Its members have already opened joint overseas trade offices and lifted tariff and visa requirements, and Chile, Colombia, and Peru have merged their stock markets with the Integrated Latin American Market (MILA). Chile, Peru, and Colombia are three of the fastest-growing economies in Latin America, whereas Brazil, once the darling of the international community, has gone from a growth rate of over 7% to under 1% in only three years. Together, the four countries are responsible for close to one-third of Latin America's trade and nearly a third of its population. This leaves Mexico and the Pacific Alliance in a unique position, as there are few entities to challenge their negotiation of FTAs with Asia. If these negotiations are successful, Mexico and its Pacific Alliance partners will be well positioned to supply a global economy transformed by demand from Asia.

These new trading partnership routes were highlighted in HSBC's Global Connections Report in February 2013, which states that emerging economies will radically alter global trade flows in the coming decades. According to the report, “Trade between emerging markets (so-called 'south-south' trade) will increase in importance as these economies grow wealthier, entailing a shift toward higher domestic demand." The report predicts that as China's economy moves toward higher value-added production, opportunities for countries with supplies of low-cost labor will develop.

Mexico is currently competitive with China in terms of labor costs, manufacturing more flat-panel televisions and laptop computers than any other country. As demand for electronics increases in emerging markets around the world, Mexico's power and reach as an exporter will increase, and its economy will diversify while remaining cost effective.
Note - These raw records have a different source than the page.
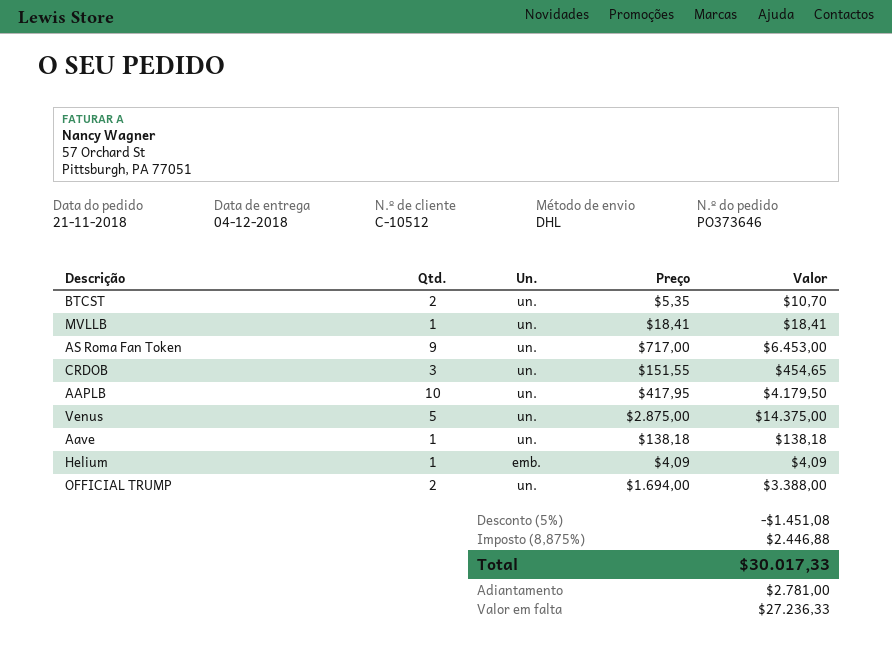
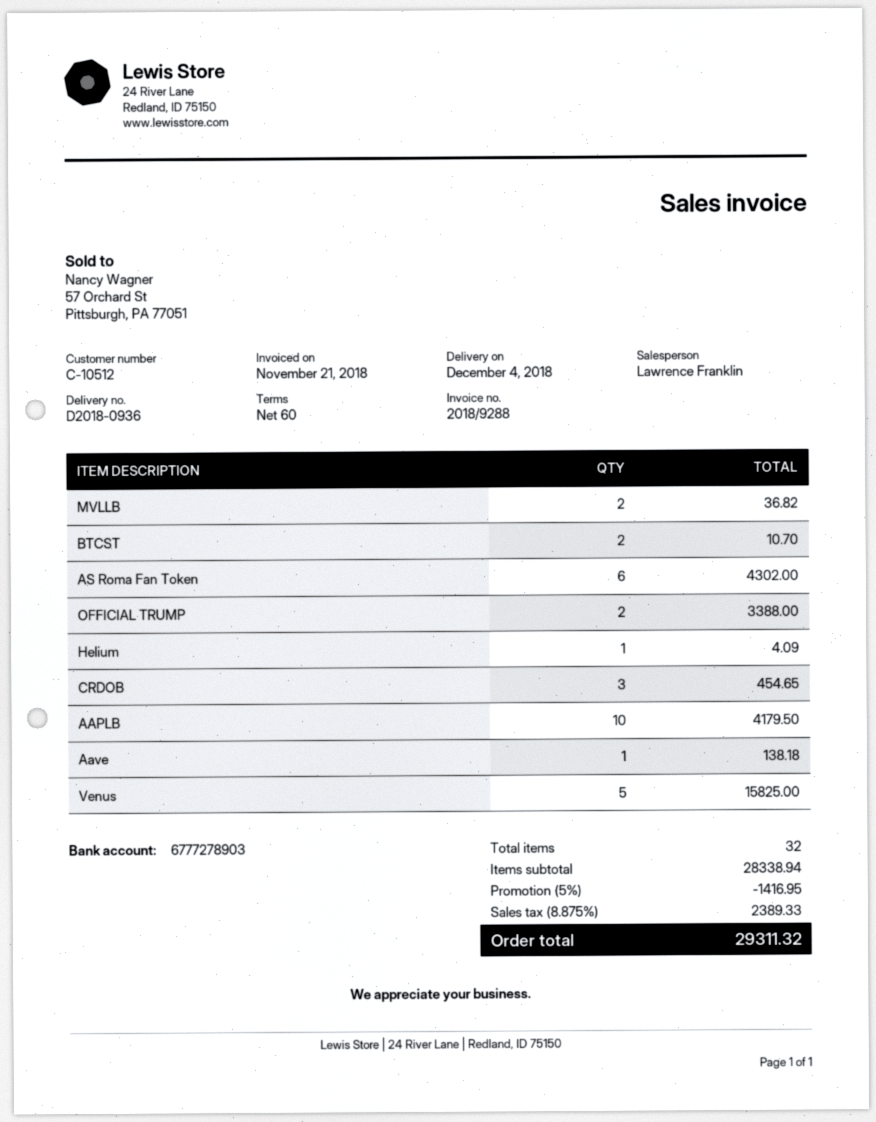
MVLLB: 1 for 18.41 -> 2 for 36.82
AS Roma Fan Token: 9 for 6453.00 -> 6 for 4302.00
Venus: 5 for 14375.00 -> 5 for 15825.00
discount: 5% = 1451.08 -> 5% = 1416.95
tax: 8.875% = 2446.88 -> 8.875% = 2389.33
total: 30017.33 -> 29311.32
This model of growth, which moves from manufacturing to high-value added exports, echoes one that has been successful in transforming eastern markets but has not yet transformed Mexico to the same degree. As a result, the country is still equipped with affordable labor, and FTAs with Asia are one way to ensure that the members of the Pacific Alliance will supply the region's future demand.

The combination of Brazil's recent protectionism, the Pacific Alliance's increasing competitiveness with China's manufacturing industry, and the US government's pivot toward Asia could fuel Mexico's continued emergence as a manufacturing force in the coming decades. However, such growth depends on unpredictable factors such as global trade flows. There is strong evidence that Mexico has a bright future if the country can reach out to developing Asian economies while remaining a manufacturing stalwart for the US and Canada.